Week 9 – Key Run Workout #3

Well, I must admit, I’m happy this particular workout is behind me. I made the bold, but maybe not too smart, decision to attempt this 20 mile run at a faster pace than the FIRST Training Plan suggested. The idea behind that piece of madness was to train at a pace based on my goal marathon pace, rather than based on a 5k time I ran quite a long time ago. The difference, although not huge, was significant, and possibly the reason why today was a good long run, not a great one.

Anyway, enough of the preamble and on to the workout. On leaving the house, I (foolishly) thought it was a perfect morning for a long run – breezy and a balmy 74°F 🙂 I had hoped to run this workout yesterday, but a few things happened and I had to change my plan. Not a major problem, but it definitely would have been nice to have Sunday morning free instead of facing 20 miles on the trail.

The first mile, as is traditional for my long runs, was just under an 8:00 minute mile – nice and easy! No time to relax though, as it was time to get serious and pick up the pace – 18 miles at 6:59-7:14 pace, with the luxury of an easy mile to finish.

The next 6 miles were all on the road, not the trail, and felt quite comfortable – 7:11, 7:04, 7:10, 7:10, 7:10, 7:05. The next mile was a solid 7:11 and preceded a slightly slower 7:27 which included a quick pit stop (if you know what I mean)!

The 3 miles on the trail felt pretty good, although the humidity was really, really intense. I probably ran these miles too fast – 7:06, 7:05 and 6:58 – and by the time I reached a water fountain at the other end of the trail, I was feeling quite fatigued. It’s a hard feeling to describe, but the humidity had sapped me of much of my energy and I still had 8 miles to run! I took an Espresso flavored Hammer Gel, washed it down with some water, and set off again. I crossed my fingers and hoped the caffeine and carbs cocktail would give me a much needed boost.

Mile 13 (which included the above stop) was 7:49. Maybe the placebo effect of the gel helped as the next mile was a brisk 7:03, but I needed to stop for a drink before setting off again.

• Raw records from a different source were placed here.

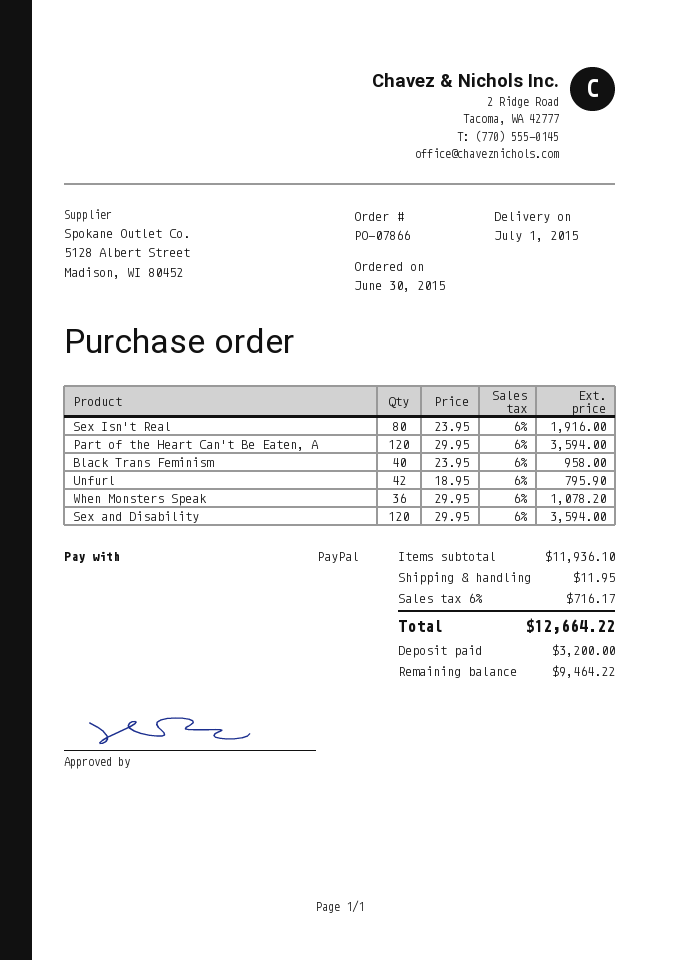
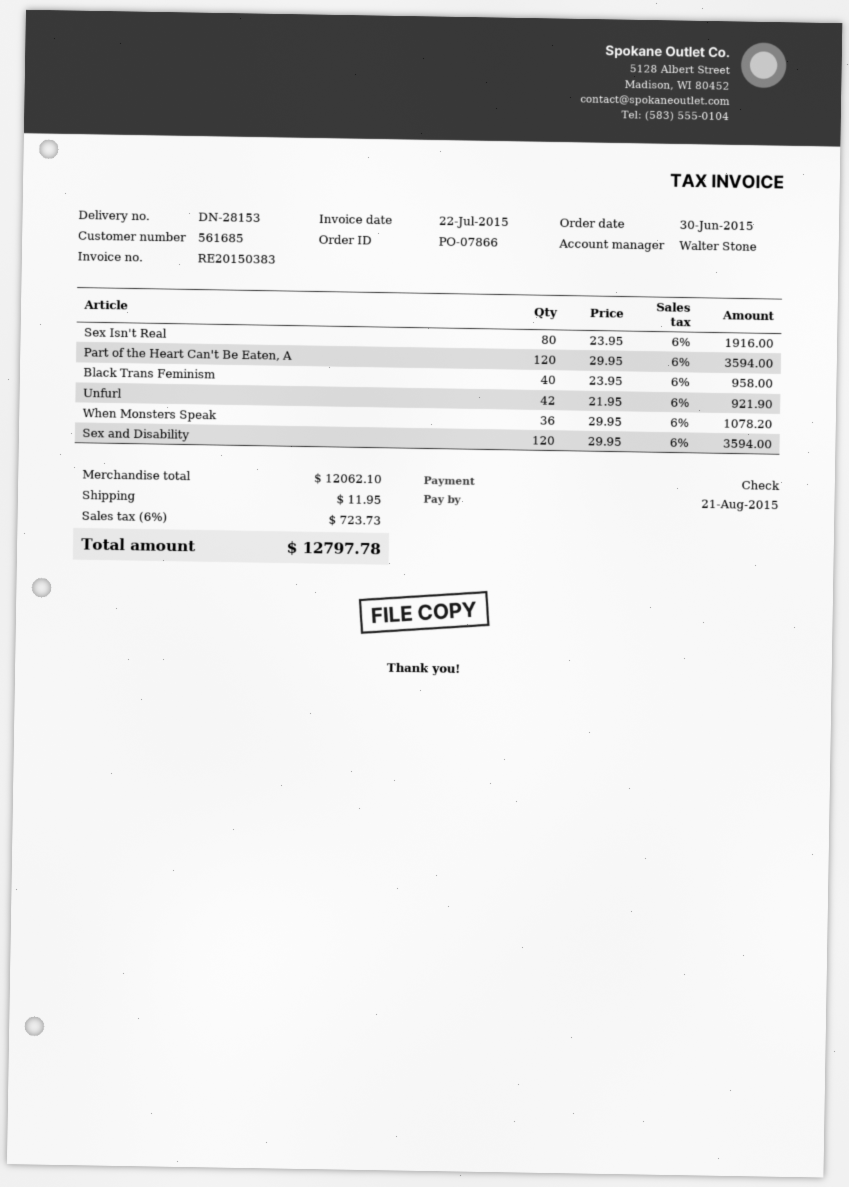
payment method: PayPal -> cheque
Unfurl: 42 x 18.95 = 795.90 -> 42 x 21.95 = 921.90
subtotal: 11936.10 -> 12062.10
tax: 6% = 716.17 -> 6% = 723.73
total: 12664.22 -> 12797.78

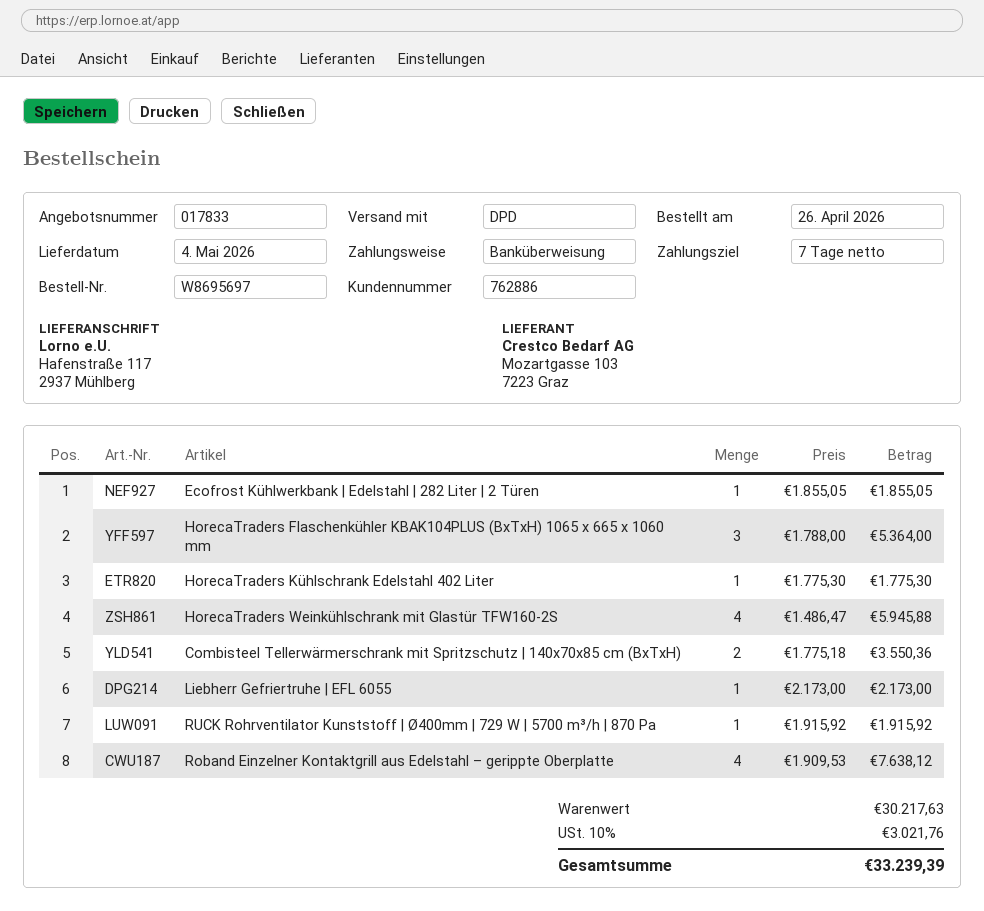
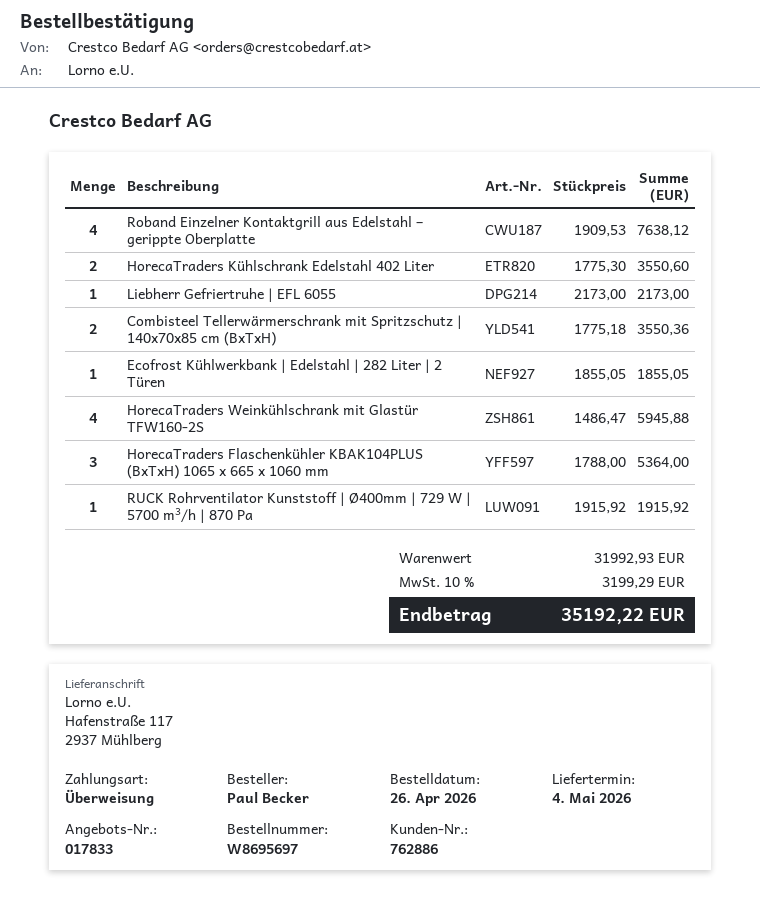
HorecaTraders Kühlschrank Edelstahl 402 Liter: 1 x 1775.30 = 1775.30 -> 2 x 1775.30 = 3550.60
subtotal: 30217.63 -> 31992.93
tax: 10% = 3021.76 -> 10% = 3199.29
total: 33239.39 -> 35192.22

Mile 14, which included the stop, was a 8:03, quickly followed by a 7:13. These last 2 miles were run on a road from The Narrows back to the 64th Street park entrance. The road has a severe camber on both sides and as I hit the trail again on mile 17, my left knee screamed out in pain. I think the forced camber must have irritated the thick iliotibial band running from the hip to the outside of the knee. The pain was exactly like the ITB injury I experienced 2 years ago. I stopped, stretched and walked. The flatness of the trail helped slightly. I stopped, stretched some more and started to run again. As you can imagine, this mile was the slowest and most painful of them all – 11 minutes and 3 seconds, but at least the scraping feeling seemed to have gone away.

Despite being extremely tired, thirsty and paranoid the pain would return, I somehow managed to pick up the pace again and complete the next 2 miles in 7:11 and 6:57. Thankfully this was the last of the Planned Marathon Pace (PMP) miles and I was able to take a drink and jog slowly back to the car.

Back at the car I stretched for about 15 minutes and hoped the knee pain was “just one of those things”. Back at the house, I dug out my foam roller and performed about 15 minutes of “rolling” the outside of my left thigh. I guess the real test will be in the morning after a good night’s sleep. I just hope I can get ready in time for Tuesday’s Key Run Workout #1….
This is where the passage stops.